• **WORK REQUIRED**
Take the material below and output exactly the run of lines from the one containing "[148,208,237,221] SPhase. (???)" down to the one containing "(387, 414) none", with both included.

• **ENTRIES SUPPLIED**
= = = =
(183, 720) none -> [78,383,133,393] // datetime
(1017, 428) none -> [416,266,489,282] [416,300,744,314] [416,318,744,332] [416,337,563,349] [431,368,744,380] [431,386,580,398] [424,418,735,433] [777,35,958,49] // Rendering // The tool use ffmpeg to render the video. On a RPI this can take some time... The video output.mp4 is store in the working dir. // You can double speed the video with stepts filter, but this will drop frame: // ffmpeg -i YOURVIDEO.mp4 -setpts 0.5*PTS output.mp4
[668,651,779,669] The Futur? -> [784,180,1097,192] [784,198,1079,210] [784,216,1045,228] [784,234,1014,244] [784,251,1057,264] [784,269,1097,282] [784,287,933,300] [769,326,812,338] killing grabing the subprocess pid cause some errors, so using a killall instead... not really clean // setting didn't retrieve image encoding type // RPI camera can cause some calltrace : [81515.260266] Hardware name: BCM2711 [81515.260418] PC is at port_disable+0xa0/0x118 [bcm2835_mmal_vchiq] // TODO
= = = =
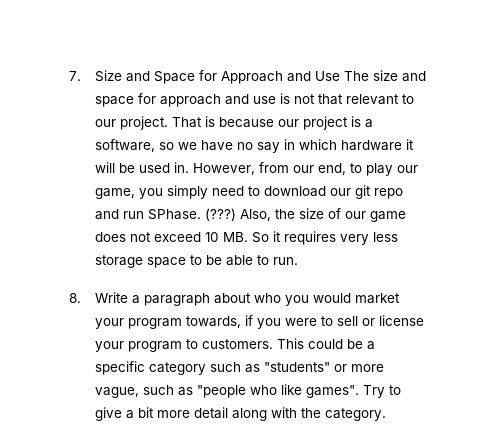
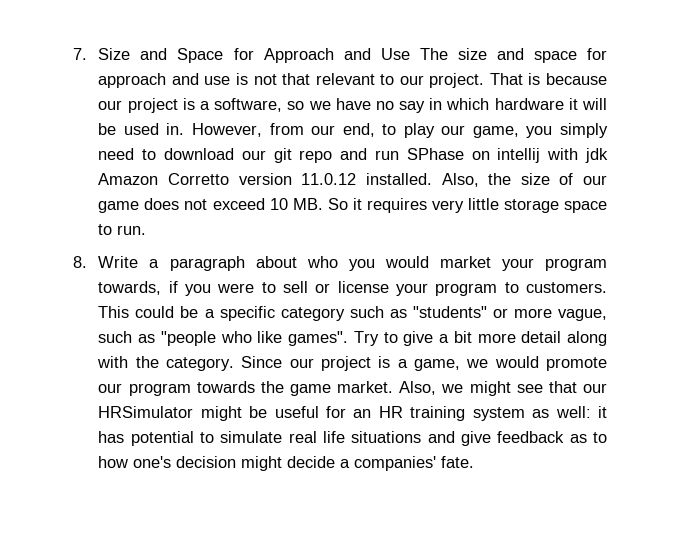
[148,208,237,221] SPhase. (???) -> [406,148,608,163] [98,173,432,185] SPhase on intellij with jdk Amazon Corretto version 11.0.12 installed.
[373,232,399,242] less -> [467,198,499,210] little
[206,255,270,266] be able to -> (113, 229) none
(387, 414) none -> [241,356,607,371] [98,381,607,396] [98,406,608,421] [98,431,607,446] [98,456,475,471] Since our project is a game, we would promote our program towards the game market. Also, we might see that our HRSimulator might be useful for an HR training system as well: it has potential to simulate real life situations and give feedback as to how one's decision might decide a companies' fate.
= = = =
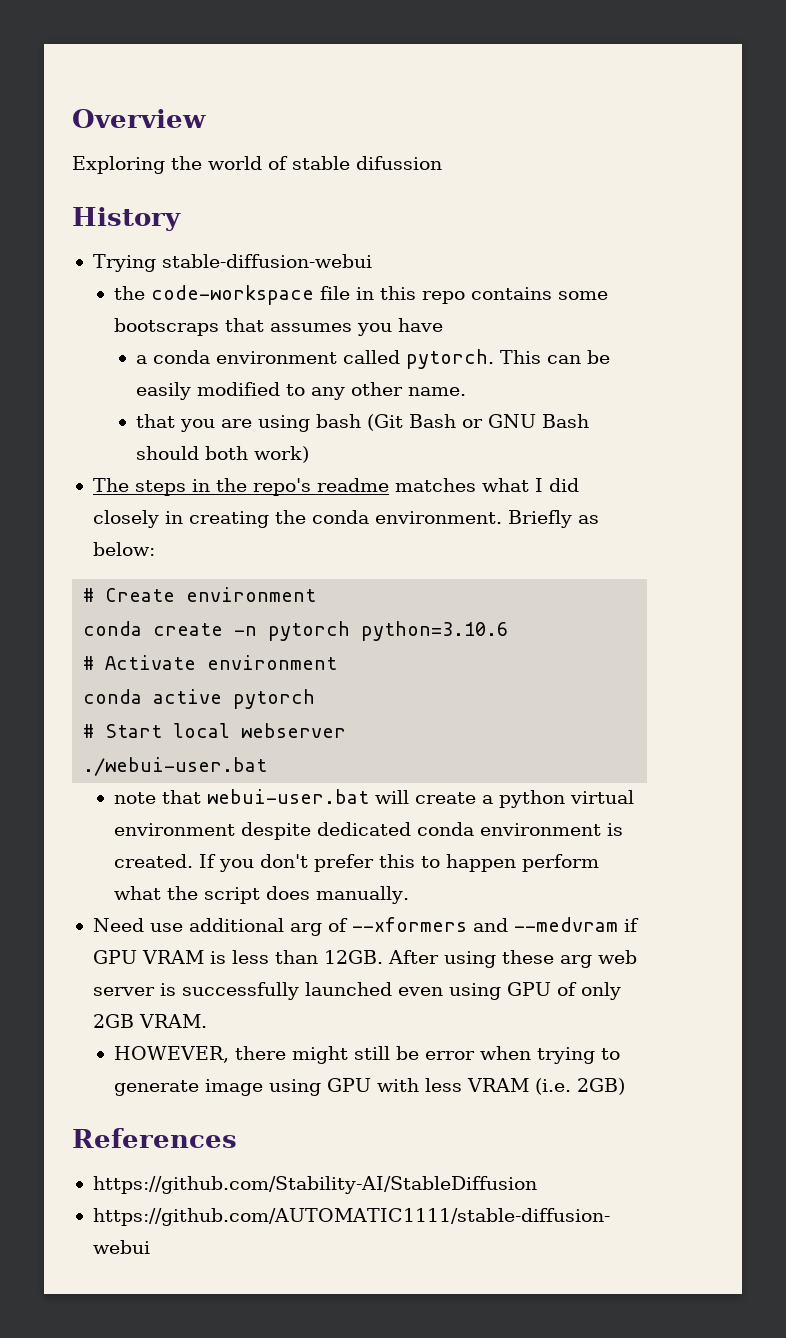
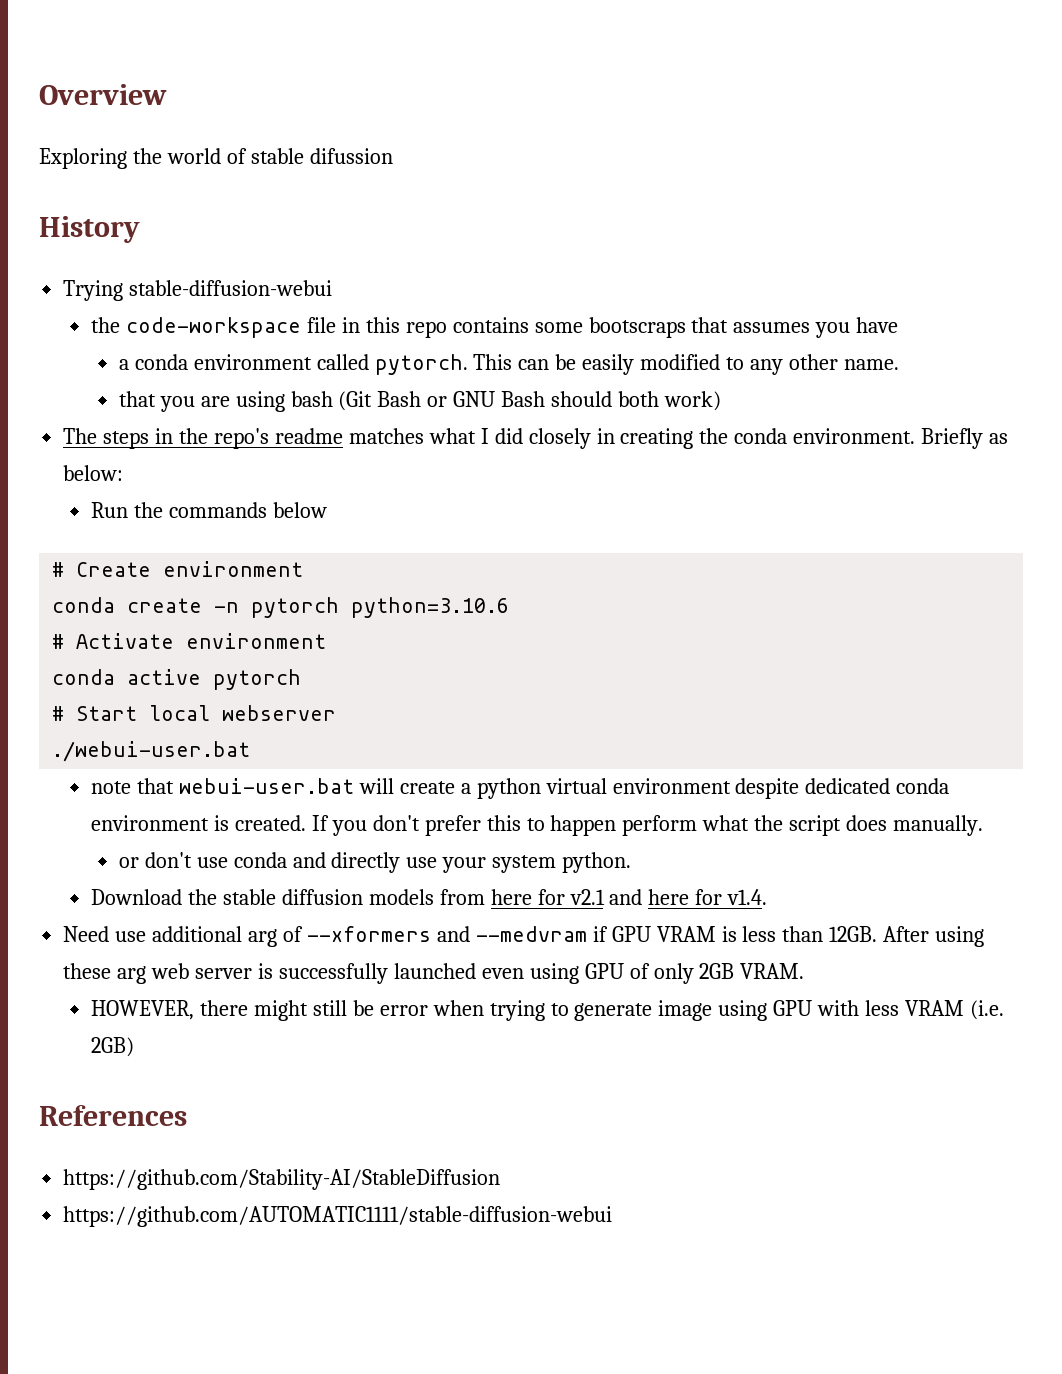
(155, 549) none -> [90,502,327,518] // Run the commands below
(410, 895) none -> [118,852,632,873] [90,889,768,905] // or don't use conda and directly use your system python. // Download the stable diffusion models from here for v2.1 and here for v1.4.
= = = =
• **RESPONSE BOX**
[148,208,237,221] SPhase. (???) -> [406,148,608,163] [98,173,432,185] SPhase on intellij with jdk Amazon Corretto version 11.0.12 installed.
[373,232,399,242] less -> [467,198,499,210] little
[206,255,270,266] be able to -> (113, 229) none
(387, 414) none -> [241,356,607,371] [98,381,607,396] [98,406,608,421] [98,431,607,446] [98,456,475,471] Since our project is a game, we would promote our program towards the game market. Also, we might see that our HRSimulator might be useful for an HR training system as well: it has potential to simulate real life situations and give feedback as to how one's decision might decide a companies' fate.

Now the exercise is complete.